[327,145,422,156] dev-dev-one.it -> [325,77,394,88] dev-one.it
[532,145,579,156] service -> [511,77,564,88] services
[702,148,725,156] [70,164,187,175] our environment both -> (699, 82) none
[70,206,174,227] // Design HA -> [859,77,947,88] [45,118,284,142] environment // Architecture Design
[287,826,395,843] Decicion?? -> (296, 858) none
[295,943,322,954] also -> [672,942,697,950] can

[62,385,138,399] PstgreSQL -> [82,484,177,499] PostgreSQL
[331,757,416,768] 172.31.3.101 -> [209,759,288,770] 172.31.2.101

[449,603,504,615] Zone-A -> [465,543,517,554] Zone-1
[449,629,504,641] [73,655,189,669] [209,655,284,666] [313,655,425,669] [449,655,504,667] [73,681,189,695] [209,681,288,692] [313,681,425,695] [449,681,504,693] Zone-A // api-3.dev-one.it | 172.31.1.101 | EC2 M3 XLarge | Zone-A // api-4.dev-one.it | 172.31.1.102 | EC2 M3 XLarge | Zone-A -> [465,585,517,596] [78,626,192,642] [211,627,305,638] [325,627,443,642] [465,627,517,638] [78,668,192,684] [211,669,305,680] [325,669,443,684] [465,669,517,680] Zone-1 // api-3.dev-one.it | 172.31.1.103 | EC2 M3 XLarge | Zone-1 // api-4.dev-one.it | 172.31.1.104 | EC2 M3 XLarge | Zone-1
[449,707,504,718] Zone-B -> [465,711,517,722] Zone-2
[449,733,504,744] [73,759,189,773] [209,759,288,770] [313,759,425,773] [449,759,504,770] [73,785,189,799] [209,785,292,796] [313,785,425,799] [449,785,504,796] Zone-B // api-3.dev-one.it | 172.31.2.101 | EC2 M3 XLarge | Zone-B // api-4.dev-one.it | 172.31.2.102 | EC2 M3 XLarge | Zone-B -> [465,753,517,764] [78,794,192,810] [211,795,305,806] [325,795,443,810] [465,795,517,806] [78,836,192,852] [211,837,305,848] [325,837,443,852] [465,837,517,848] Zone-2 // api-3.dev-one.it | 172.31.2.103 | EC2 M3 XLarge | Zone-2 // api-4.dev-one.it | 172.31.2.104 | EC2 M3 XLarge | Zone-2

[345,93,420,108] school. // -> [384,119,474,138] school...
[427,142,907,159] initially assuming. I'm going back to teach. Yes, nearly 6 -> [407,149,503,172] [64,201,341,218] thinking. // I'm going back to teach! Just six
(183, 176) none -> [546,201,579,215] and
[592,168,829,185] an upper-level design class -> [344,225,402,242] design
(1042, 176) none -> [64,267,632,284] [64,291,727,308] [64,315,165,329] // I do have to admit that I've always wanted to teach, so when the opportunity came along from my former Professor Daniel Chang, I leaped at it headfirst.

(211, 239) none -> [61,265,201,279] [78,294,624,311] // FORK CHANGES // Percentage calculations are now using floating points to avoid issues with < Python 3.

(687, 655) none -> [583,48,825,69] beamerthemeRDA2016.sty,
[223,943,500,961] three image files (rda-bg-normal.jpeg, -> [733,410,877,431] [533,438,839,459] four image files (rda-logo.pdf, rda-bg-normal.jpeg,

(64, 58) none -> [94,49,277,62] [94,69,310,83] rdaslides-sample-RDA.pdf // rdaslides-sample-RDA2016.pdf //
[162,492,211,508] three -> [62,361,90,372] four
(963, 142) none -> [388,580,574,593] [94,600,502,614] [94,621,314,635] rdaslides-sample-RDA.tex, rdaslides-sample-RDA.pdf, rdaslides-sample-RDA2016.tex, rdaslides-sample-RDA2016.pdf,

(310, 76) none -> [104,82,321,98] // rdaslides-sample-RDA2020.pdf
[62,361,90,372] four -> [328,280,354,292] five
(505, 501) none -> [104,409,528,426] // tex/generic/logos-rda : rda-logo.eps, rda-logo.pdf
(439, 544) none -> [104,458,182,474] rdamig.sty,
◇ ◇ ◇
Given the records above, return exactly the lines starting at the line containing "[62,385,138,399] PstgreSQL ->" and ending at the line containing "(1042, 176) none", including both.

== Worked solution ==
[62,385,138,399] PstgreSQL -> [82,484,177,499] PostgreSQL
[331,757,416,768] 172.31.3.101 -> [209,759,288,770] 172.31.2.101

[449,603,504,615] Zone-A -> [465,543,517,554] Zone-1
[449,629,504,641] [73,655,189,669] [209,655,284,666] [313,655,425,669] [449,655,504,667] [73,681,189,695] [209,681,288,692] [313,681,425,695] [449,681,504,693] Zone-A // api-3.dev-one.it | 172.31.1.101 | EC2 M3 XLarge | Zone-A // api-4.dev-one.it | 172.31.1.102 | EC2 M3 XLarge | Zone-A -> [465,585,517,596] [78,626,192,642] [211,627,305,638] [325,627,443,642] [465,627,517,638] [78,668,192,684] [211,669,305,680] [325,669,443,684] [465,669,517,680] Zone-1 // api-3.dev-one.it | 172.31.1.103 | EC2 M3 XLarge | Zone-1 // api-4.dev-one.it | 172.31.1.104 | EC2 M3 XLarge | Zone-1
[449,707,504,718] Zone-B -> [465,711,517,722] Zone-2
[449,733,504,744] [73,759,189,773] [209,759,288,770] [313,759,425,773] [449,759,504,770] [73,785,189,799] [209,785,292,796] [313,785,425,799] [449,785,504,796] Zone-B // api-3.dev-one.it | 172.31.2.101 | EC2 M3 XLarge | Zone-B // api-4.dev-one.it | 172.31.2.102 | EC2 M3 XLarge | Zone-B -> [465,753,517,764] [78,794,192,810] [211,795,305,806] [325,795,443,810] [465,795,517,806] [78,836,192,852] [211,837,305,848] [325,837,443,852] [465,837,517,848] Zone-2 // api-3.dev-one.it | 172.31.2.103 | EC2 M3 XLarge | Zone-2 // api-4.dev-one.it | 172.31.2.104 | EC2 M3 XLarge | Zone-2

[345,93,420,108] school. // -> [384,119,474,138] school...
[427,142,907,159] initially assuming. I'm going back to teach. Yes, nearly 6 -> [407,149,503,172] [64,201,341,218] thinking. // I'm going back to teach! Just six
(183, 176) none -> [546,201,579,215] and
[592,168,829,185] an upper-level design class -> [344,225,402,242] design
(1042, 176) none -> [64,267,632,284] [64,291,727,308] [64,315,165,329] // I do have to admit that I've always wanted to teach, so when the opportunity came along from my former Professor Daniel Chang, I leaped at it headfirst.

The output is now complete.